Stored data entries
-=-=-

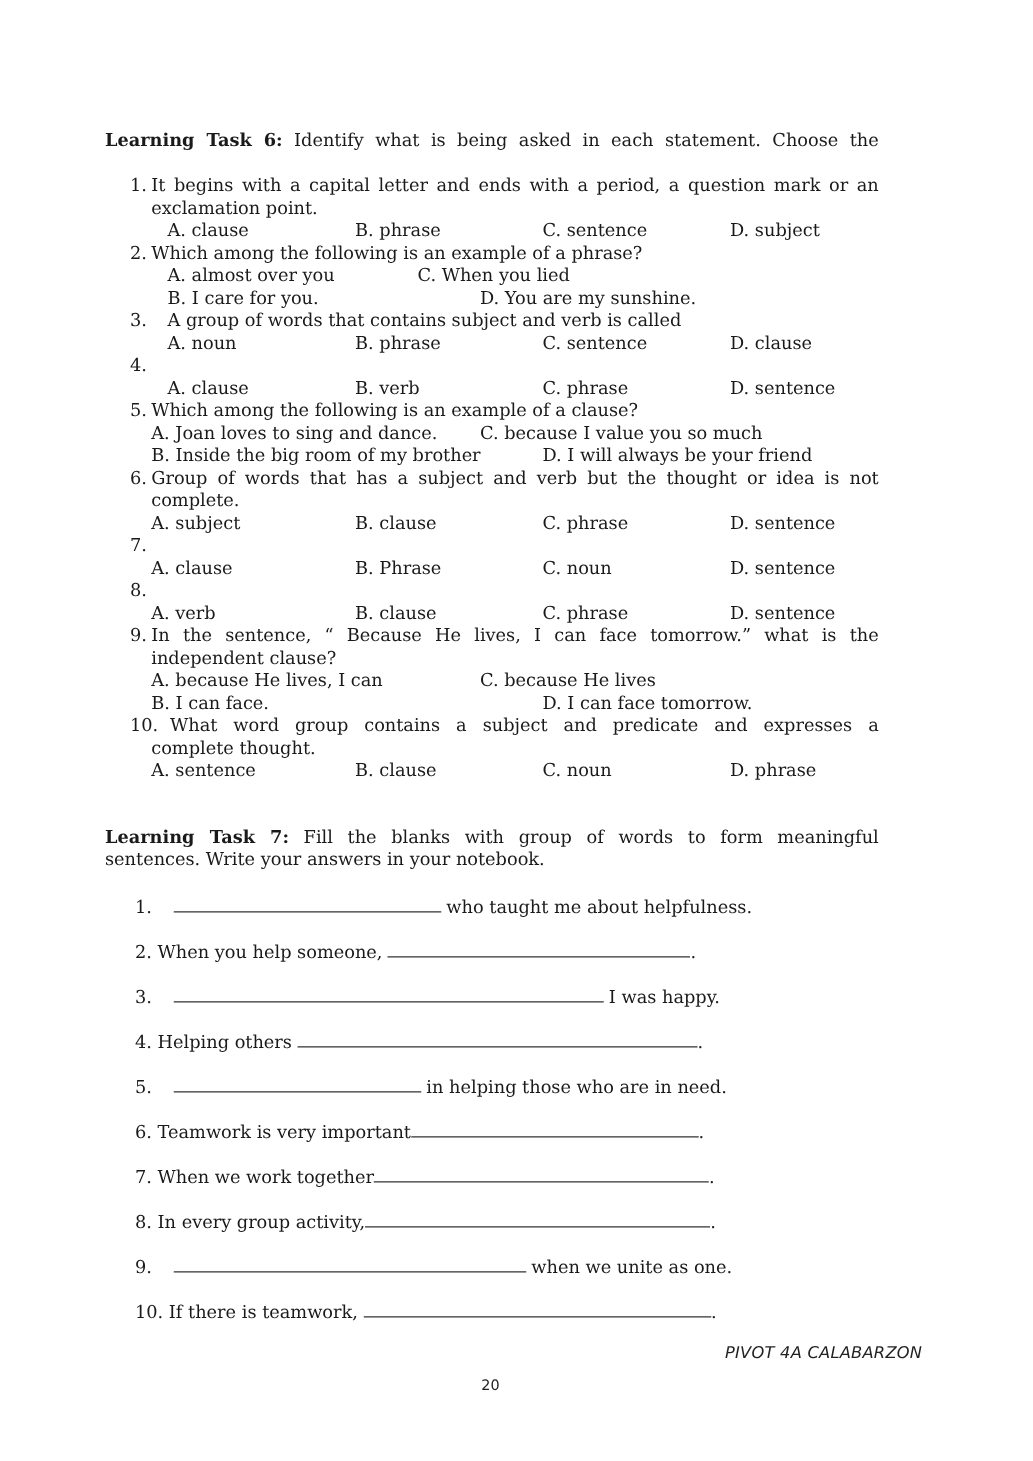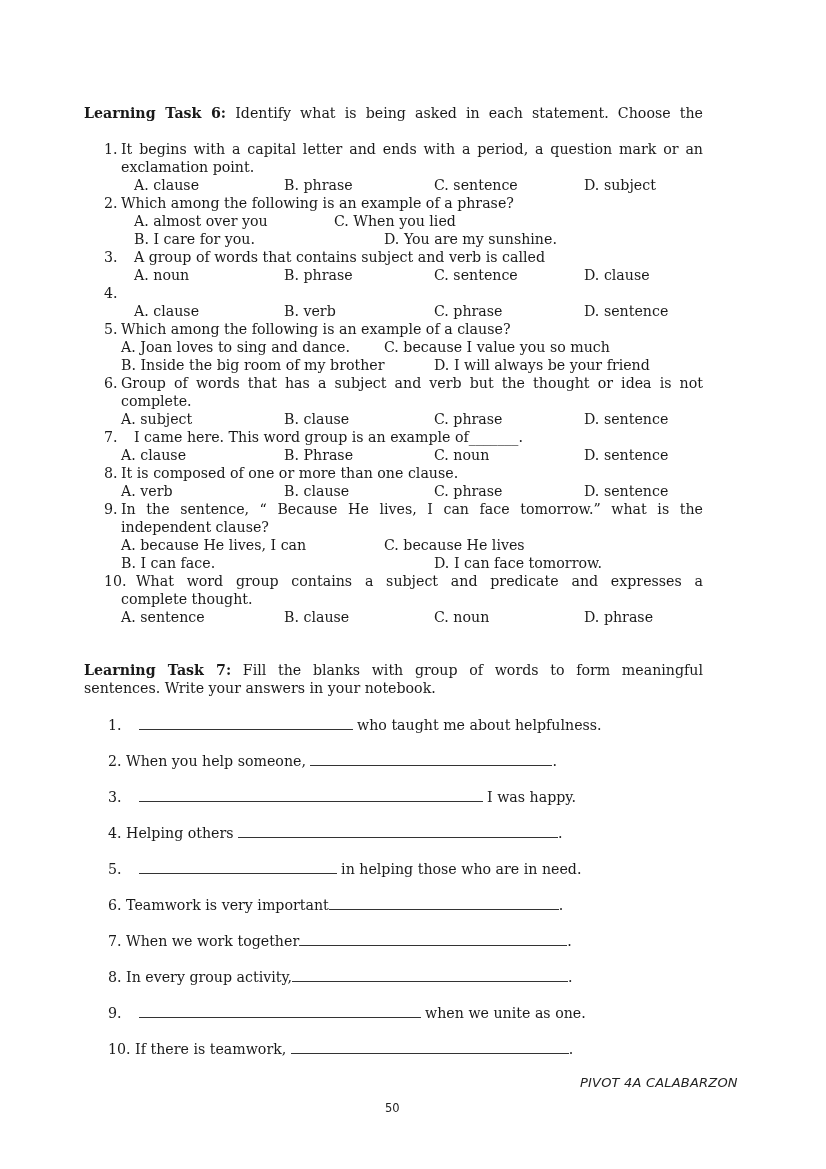--- a/index.html
+++ b/index.html
@@ -75,28 +75,26 @@
 
   <div class="q" style="left:104px; top:374px;">6.</div>
   <div class="qj" style="left:121px; top:374px; width:582px;">Group of words that has a subject and verb but the thought or idea is not</div>
   <div class="q" style="left:121px; top:392px;">complete.</div>
   <div class="opt" style="left:121px; top:410px;">A. subject</div>
   <div class="opt" style="left:284px; top:410px;">B. clause</div>
   <div class="opt" style="left:434px; top:410px;">C. phrase</div>
   <div class="opt" style="left:584px; top:410px;">D. sentence</div>
 
   <div class="q" style="left:104px; top:428px;">7.</div>
-  <div class="q" style="left:134px; top:428px;">I came here. This word group is an example of_______.</div>
   <div class="opt" style="left:121px; top:446px;">A. clause</div>
   <div class="opt" style="left:284px; top:446px;">B.  Phrase</div>
   <div class="opt" style="left:434px; top:446px;">C. noun</div>
   <div class="opt" style="left:584px; top:446px;">D. sentence</div>
 
   <div class="q" style="left:104px; top:464px;">8.</div>
-  <div class="q" style="left:121px; top:464px;">It is composed of one or more than one clause.</div>
   <div class="opt" style="left:121px; top:482px;">A. verb</div>
   <div class="opt" style="left:284px; top:482px;">B. clause</div>
   <div class="opt" style="left:434px; top:482px;">C. phrase</div>
   <div class="opt" style="left:584px; top:482px;">D. sentence</div>
 
   <div class="q" style="left:104px; top:500px;">9.</div>
   <div class="qj" style="left:121px; top:500px; width:582px;">In the sentence, “ Because He lives, I can face tomorrow.” what is the</div>
   <div class="q" style="left:121px; top:518px;text-align:center;">independent clause?</div>
   <div class="opt" style="left:121px; top:536px;">A.  because He lives, I can</div>
   <div class="opt" style="left:384px; top:536px;">C. because He lives</div>
@@ -162,15 +160,15 @@
     <span style="display:inline-block; width:8px;"></span>
     <span class="blank" style="width:282px;"></span><span> when we unite as one.</span>
   </div>
 
   <div class="blank-row" style="left:108px; top:1039px;">
     <span>10.</span>
     <span>If there is teamwork, </span><span class="blank" style="width:278px;"></span><span>.</span>
   </div>
 
   <div class="footer-brand">PIVOT 4A CALABARZON</div>
-  <div class="page-num">50</div>
+  <div class="page-num">20</div>
 
 </div>
 
 </body></html>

-=-=-

- _What is needed_
Using the records above, write out exactly the lines from the one containing "-162,15 +160,15 @@" through the last, and add nothing.

- _Exercise output_
@@ -162,15 +160,15 @@
     <span style="display:inline-block; width:8px;"></span>
     <span class="blank" style="width:282px;"></span><span> when we unite as one.</span>
   </div>
 
   <div class="blank-row" style="left:108px; top:1039px;">
     <span>10.</span>
     <span>If there is teamwork, </span><span class="blank" style="width:278px;"></span><span>.</span>
   </div>
 
   <div class="footer-brand">PIVOT 4A CALABARZON</div>
-  <div class="page-num">50</div>
+  <div class="page-num">20</div>
 
 </div>
 
 </body></html>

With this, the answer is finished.